YOUR INSTRUCTIONS: Copy out every record precisely.

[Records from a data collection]
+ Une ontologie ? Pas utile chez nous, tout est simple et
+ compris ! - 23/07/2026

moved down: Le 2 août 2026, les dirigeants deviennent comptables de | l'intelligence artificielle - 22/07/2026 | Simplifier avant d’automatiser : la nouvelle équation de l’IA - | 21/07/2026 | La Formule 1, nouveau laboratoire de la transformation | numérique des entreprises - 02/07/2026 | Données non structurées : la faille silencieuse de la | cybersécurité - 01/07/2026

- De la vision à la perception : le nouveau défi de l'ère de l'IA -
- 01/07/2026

ANSWER BOX:
+ Une ontologie ? Pas utile chez nous, tout est simple et
+ compris ! - 23/07/2026

moved down: Le 2 août 2026, les dirigeants deviennent comptables de | l'intelligence artificielle - 22/07/2026 | Simplifier avant d’automatiser : la nouvelle équation de l’IA - | 21/07/2026 | La Formule 1, nouveau laboratoire de la transformation | numérique des entreprises - 02/07/2026 | Données non structurées : la faille silencieuse de la | cybersécurité - 01/07/2026

- De la vision à la perception : le nouveau défi de l'ère de l'IA -
- 01/07/2026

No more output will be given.